Waterloo researchers are powering a global revolution
This article was originally written and submitted as part of a Canada 150 Project, the Innovation Storybook, to crowdsource stories of Canadian innovation with partners across Canada. The content has since been migrated to Ingenium’s Channel, a digital hub featuring curated content related to science, technology and innovation.
There is no magic bullet, no single solution that will address the massive global energy inequities that leave billions of people with little or no access to electricity. Instead, change will come from connecting the ideas, innovations and experience of some of the world’s top minds.
Next-generation batteries are an emerging market with unlimited potential — and University of Waterloo chemistry professor Linda Nazar is eager to see her team’s extraordinary labours pay off.
Nazar, who was recently named an Officer of the Order of Canada for her advancements in battery systems and clean-energy storage, is contributing to breakthroughs in the design of rechargeable batteries for grid storage, electric vehicles and other clean-energy technology.

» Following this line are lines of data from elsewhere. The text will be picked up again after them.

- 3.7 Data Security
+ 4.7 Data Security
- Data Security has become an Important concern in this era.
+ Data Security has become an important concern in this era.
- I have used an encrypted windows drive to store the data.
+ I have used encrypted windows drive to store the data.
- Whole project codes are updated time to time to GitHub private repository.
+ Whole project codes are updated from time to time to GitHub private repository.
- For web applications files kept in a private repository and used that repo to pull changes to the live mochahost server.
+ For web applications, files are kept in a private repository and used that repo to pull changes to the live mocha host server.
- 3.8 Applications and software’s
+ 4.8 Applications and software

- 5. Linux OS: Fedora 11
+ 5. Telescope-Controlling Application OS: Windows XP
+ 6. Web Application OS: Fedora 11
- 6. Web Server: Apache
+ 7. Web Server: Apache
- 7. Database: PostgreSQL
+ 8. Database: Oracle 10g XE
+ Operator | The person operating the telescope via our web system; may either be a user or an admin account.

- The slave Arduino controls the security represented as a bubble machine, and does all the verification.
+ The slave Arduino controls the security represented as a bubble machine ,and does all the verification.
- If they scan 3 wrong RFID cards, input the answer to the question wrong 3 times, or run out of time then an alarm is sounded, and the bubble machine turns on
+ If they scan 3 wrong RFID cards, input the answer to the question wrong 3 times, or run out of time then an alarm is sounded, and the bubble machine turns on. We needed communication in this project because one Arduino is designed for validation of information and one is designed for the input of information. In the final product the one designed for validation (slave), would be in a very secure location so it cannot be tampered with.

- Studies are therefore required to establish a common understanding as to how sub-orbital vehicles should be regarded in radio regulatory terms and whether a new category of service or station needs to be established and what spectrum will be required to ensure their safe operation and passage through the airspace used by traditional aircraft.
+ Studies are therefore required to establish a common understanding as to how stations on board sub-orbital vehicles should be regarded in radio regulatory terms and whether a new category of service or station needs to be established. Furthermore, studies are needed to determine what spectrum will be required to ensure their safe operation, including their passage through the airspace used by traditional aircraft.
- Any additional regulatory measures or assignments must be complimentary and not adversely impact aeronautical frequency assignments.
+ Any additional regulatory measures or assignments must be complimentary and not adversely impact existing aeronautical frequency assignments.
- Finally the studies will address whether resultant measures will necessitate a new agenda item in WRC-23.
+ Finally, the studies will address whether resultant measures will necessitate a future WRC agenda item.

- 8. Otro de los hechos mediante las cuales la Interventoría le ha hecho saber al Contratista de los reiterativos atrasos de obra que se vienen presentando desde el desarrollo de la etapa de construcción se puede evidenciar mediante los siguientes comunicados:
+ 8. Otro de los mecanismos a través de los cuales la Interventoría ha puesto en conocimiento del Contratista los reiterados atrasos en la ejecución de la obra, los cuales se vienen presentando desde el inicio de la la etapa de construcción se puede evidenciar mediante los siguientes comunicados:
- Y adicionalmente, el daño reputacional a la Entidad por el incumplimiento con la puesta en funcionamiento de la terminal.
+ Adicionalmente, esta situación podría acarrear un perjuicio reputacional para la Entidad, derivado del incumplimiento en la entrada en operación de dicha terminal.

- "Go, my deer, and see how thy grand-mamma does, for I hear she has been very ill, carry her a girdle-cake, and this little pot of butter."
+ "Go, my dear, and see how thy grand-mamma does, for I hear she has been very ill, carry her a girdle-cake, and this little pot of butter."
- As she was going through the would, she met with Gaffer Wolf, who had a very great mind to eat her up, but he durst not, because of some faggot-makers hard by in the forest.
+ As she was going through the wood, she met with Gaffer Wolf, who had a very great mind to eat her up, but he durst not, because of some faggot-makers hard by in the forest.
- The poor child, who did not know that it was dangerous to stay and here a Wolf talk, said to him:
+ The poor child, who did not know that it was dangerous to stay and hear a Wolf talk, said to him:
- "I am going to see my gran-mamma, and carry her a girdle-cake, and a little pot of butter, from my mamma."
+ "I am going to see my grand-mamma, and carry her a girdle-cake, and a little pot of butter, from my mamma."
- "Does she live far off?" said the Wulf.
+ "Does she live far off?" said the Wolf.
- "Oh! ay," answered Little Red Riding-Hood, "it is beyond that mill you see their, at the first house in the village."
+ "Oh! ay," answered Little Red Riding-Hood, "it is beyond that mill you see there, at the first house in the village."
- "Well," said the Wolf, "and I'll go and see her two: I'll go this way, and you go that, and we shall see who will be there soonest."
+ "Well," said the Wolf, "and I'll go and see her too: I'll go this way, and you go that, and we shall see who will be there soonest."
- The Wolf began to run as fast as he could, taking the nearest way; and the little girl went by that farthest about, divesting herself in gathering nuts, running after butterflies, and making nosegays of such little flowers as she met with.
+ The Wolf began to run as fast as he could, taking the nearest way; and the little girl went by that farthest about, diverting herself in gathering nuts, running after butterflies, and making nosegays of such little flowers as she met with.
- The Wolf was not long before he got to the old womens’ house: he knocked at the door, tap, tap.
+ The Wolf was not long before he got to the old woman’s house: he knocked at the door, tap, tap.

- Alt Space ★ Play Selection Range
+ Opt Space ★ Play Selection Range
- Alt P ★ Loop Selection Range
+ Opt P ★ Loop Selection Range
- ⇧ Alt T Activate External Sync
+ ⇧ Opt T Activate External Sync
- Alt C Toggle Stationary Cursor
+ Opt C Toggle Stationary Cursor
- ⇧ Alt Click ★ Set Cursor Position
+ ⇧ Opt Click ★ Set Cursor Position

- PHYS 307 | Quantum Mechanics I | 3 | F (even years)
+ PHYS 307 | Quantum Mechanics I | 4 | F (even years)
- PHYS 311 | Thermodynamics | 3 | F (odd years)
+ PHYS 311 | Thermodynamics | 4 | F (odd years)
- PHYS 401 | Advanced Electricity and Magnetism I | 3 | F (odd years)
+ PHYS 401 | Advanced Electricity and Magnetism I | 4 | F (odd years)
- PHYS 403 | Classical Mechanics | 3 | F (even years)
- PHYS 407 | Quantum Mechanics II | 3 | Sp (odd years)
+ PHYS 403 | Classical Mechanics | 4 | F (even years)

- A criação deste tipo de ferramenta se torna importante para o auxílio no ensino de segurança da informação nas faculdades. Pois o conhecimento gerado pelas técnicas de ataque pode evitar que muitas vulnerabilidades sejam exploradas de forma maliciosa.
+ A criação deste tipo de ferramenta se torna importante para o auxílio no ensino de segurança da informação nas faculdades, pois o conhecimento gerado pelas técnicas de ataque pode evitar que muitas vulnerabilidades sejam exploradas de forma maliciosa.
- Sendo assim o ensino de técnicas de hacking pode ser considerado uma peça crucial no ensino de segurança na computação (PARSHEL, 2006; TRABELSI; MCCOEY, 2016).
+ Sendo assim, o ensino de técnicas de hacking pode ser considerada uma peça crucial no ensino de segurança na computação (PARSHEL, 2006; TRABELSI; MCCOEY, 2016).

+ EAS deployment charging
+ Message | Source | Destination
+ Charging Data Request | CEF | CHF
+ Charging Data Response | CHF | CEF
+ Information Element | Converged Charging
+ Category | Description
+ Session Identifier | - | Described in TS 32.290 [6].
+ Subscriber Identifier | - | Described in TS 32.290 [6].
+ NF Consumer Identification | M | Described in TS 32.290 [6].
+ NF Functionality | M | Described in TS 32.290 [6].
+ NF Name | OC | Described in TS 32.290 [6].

“Our research team and others at the University of Waterloo are working on a lot of different battery technologies where we’re starting to see the hard efforts that we’ve put in over the last decade really paying off in terms of making batteries that have higher energy density, that are safer and also have longer cycle life,” says Nazar, who along with colleagues at the Waterloo Institute for Nanotechnology, Zhongwei Chen and Michel Pope, are planning to launch an Electrochemical Energy Research Centre at the University.
Their work could have huge ramifications for energy-poor developing countries.
“In impoverished countries where there’s an abundance of sunshine, it’s critical to be able to store renewable energy in affordable energy storage systems to allow for load leveling and also for storage at night or even off-season storage,” Nazar says.
“That allows communities that are limited in their electrical resources to have a cheap, abundant source of energy to power activity in the evening and when the sun isn’t shining.”